As our oceans hit record heat and steadily acidify, accelerating the melting of Antarctic ice, Australia’s traditional news media seems to have got its reporting on the escalating crisis precisely — literally — back to front.
The result? We’re getting more much-needed news about the climate crisis. But, in the headlines, the fossil-fuel-powered global denialist movement continues to throw its dead hand over Australia’s political debate.
The nightly news closes off with increasingly shrill warnings in the traditionally feel-good weather segment. The soft centre of the bulletin brings a cultural update: the Moomba Parade, suddenly made too dangerous to proceed by extreme heat, is cancelled.
But up front, in the “real” news, it’s all reported like we are stuck a decade back in an endless “carbon-tax” loop, with an all-too-serious head-nodding over the latest denialist tropes of a “ute tax” and the Opposition’s impractical nuclear rescue plan.
Suddenly, we’ve found ourselves at a moment where the cycle of global heating is turning quickly enough to align with the news cycle. As a result, the climate crisis is becoming integrated into daily weather reporting as heat levels lurch with an urgency that’s too hard to ignore — as with, for example, the now famous graph of shocking record ocean heating levels making a regular appearance in the weather commentary.
The research by the Intergovernmental Panel on Climate Change has given us the evidence journalists need to tie it all up: its most recent (2021) comprehensive report on the physical science of climate confirmed that those extreme weather events that generate drama for news are being triggered by the changing climate.
There’s evidence, too, that the extreme events cause their own climate feedback loops on what should be a news-friendly time scale, like the linked step from Australia’s 2019 bushfires to our subsequent La Nina summers.
Despite the scientific conclusion, soft news reporting treads lightly, referencing the extreme weather that led to, say, the cancellation of the Moomba parade, but steering clear of making clear the climate crisis that caused it. The ABC, for example, was able to report the story at length without ever mentioning the words “climate” or “warming”.
But when it comes to reporting the necessary policy responses to the climate crisis, our press corps does not so much cautiously tip-toe through the evidentiary tulips, as trample heedlessly over the top, in an eager lunge for the safe place where, free of controversy, they can natter savvily about the politics of politics.
Our commentariat is eager to nod sagely at Dutton’s attempt to spike the Federal Government’s proposed New Vehicles Efficiency Standard needed to cut emissions. Smart politics, they admiringly conclude, despite knowing how Australia’s decade of inaction has contributed to the planetary crisis, not to mention the inconvenience to motorists wanting the benefits of choice and infrastructure comparable nations enjoy (as Climate Minister Chris Bowen was eager to stress over the weekend).

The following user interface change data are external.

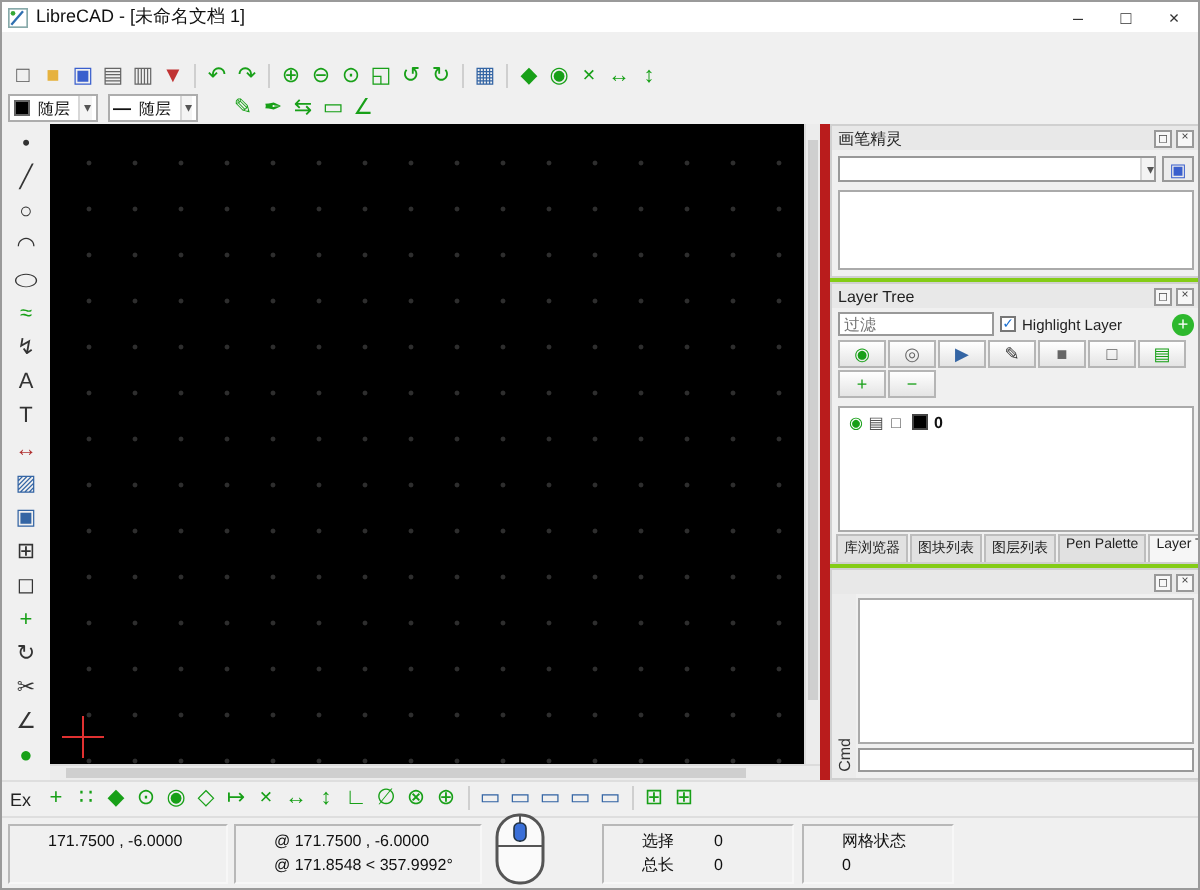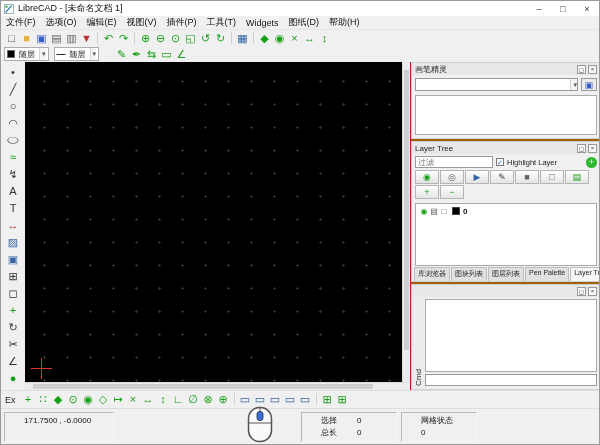--- a/index.html
+++ b/index.html
@@ -40,21 +40,21 @@
   .canvas{position:absolute;left:24px;top:61px;width:377px;height:320px;background:var(--canvas-bg,#000);background-image:radial-gradient(circle,var(--grid-dot,#2e2e2e) 1px,transparent 1.4px);background-size:23px 23px;background-position:8px 8px}
   .cross{position:absolute;background:var(--crosshair-red,#e03131)}
   .cross.h{left:6px;top:306px;width:21px;height:1px}
   .cross.v{left:16px;top:296px;width:1px;height:21px}
   .vscroll{position:absolute;left:401px;top:61px;width:8px;height:320px;background:#ececec;border-left:1px solid #dcdcdc}
   .vscroll .thumb{position:absolute;left:1px;right:1px;top:8px;height:280px;background:#cfcfcf}
   .hscroll{position:absolute;left:24px;top:381px;width:385px;height:8px;background:#ececec;border-top:1px solid #dcdcdc}
   .hscroll .thumb{position:absolute;top:1px;bottom:1px;left:8px;width:340px;background:#cfcfcf}
 
   
-  .dock{position:absolute;left:409px;top:61px;width:191px;height:328px;background:#a16207;border-left:1px solid #b91c1c}
+  .dock{position:absolute;left:409px;top:61px;width:191px;height:328px;background:#84cc16;border-left:5px solid #b91c1c}
   .panel{position:absolute;left:0;right:0;border:1px solid #d0d0d0;background:#f0f0f0}
   #penwiz{top:0;height:77px}
   #layertree{top:79px;height:141px}
   #cmdpanel{top:222px;height:106px}
   .ptitle{height:12px;display:flex;align-items:center;font-size:8px;padding:0 3px;background:#e8e8e8;color:#222}
   .pbtns{margin-left:auto;display:flex;gap:2px}
   .dockbtn{width:9px;height:9px;border:1px solid #999;background:#f7f7f7;font-size:6px;display:flex;align-items:center;justify-content:center;color:#444}
 
   .pwrow{display:flex;align-items:center;margin:3px 3px 0 3px;gap:3px}
   .pwcombo{flex:1;height:13px;border:1px solid #999;background:#fff;display:flex;align-items:center;font-size:8px}
@@ -111,31 +111,20 @@
       <circle cx="3" cy="3.2" r="1.4" fill="#35a835"></circle>
     </svg>
     <span>LibreCAD - [未命名文档 1]</span>
     <div class="wbtns">
       <span class="wbtn">–</span>
       <span class="wbtn">□</span>
       <span class="wbtn">×</span>
     </div>
   </div>
 
-  <div class="menubar">
-      <span class="menuitem">文件(F)</span>
-      <span class="menuitem">选项(O)</span>
-      <span class="menuitem">编辑(E)</span>
-      <span class="menuitem">视图(V)</span>
-      <span class="menuitem">插件(P)</span>
-      <span class="menuitem">工具(T)</span>
-      <span class="menuitem">Widgets</span>
-      <span class="menuitem">图纸(D)</span>
-      <span class="menuitem">帮助(H)</span>
-    </div>
 
   <div class="toolbar t1">
       <span class="icon" style="color: rgb(85, 85, 85);">□</span>
       <span class="icon" style="color: rgb(230, 178, 62);">■</span>
       <span class="icon" style="color: rgb(58, 95, 205);">▣</span>
       <span class="icon" style="color: rgb(102, 102, 102);">▤</span>
       <span class="icon" style="color: rgb(102, 102, 102);">▥</span>
       <span class="icon" style="color: rgb(192, 51, 51);">▼</span>
       <span class="tsep"></span>
       <span class="icon" style="color: rgb(24, 160, 24);">↶</span>
@@ -315,20 +304,24 @@
         <span class="tsep"></span>
         <span class="icon" style="color: rgb(24, 160, 24);">⊞</span>
         <span class="icon" style="color: rgb(24, 160, 24);">⊞</span>
       </span>
   </div>
 
   <div class="statusbar">
     <div class="sblock" id="sb-abs">
       <div>171.7500 , -6.0000</div>
     </div>
+    <div class="sblock" id="sb-rel">
+      <div>@ 171.7500 , -6.0000</div>
+      <div>@ 171.8548 &lt; 357.9992°</div>
+    </div>
     <div class="sblock" id="sb-sel">
       <div class="srow">
         <span class="slabel">选择</span>
         <span>0</span>
       </div>
       <div class="srow">
         <span class="slabel">总长</span>
         <span>0</span>
       </div>
     </div>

It’s all just part of the Canberra game, after all, with the media thinking they’re keeping score — and maybe dropping in to call a foul every now and then.
But the Opposition’s talking points getting so much traction — from “ute tax” to nuclear daydreams — aren’t just about scoring a few points in the long road to the 2025 election. They’re about stopping climate action now. And by treating it as “politics as usual”, Australia’s political reporters are helping them along.
The first step is recognising that the Opposition is just part of a broad campaigning coalition supporting the fossil-fuel status quo — along with self-interested lobby groups like Japanese ICE car manufacturers (neutrally referred to as “the industry” in much of the media commentary) or astroturfed campaign groups like the ones largely driving the opposition to solar generators and the new renewables-friendly electricity grid in regional Australia. (Credit to The Sydney Morning Herald’s Peter Hartcher who recognised the scope of the campaign on Insiders‘ otherwise exclusively party-politics discussion this past weekend.)
Dutton’s attack on emission standards is a revival of one of the favoured denialist approaches: NMP. It’s not my problem — nothing we can do can make any difference and, with a wave of a rhetorical wand, can look like it may well make things worse.
Similarly, despite News Corp’s attempts to make us take Dutton’s nuclear Australia seriously, it, too, is just a call to inaction by other means. It’s a variation of Morrison’s self-satisfied “technology, not taxes” solution back in 2021, that held out the promise (to his back-bench and National Party allies primarily) that Australia could just wait out the climate crisis until it was rescued by the discovery of others.
The trouble is (for those who care about the planet, at least) the accelerating climate crisis won’t wait for technology — or Australia’s political reporters — to catch up.
Maybe, it’s time to open the news with the weather report.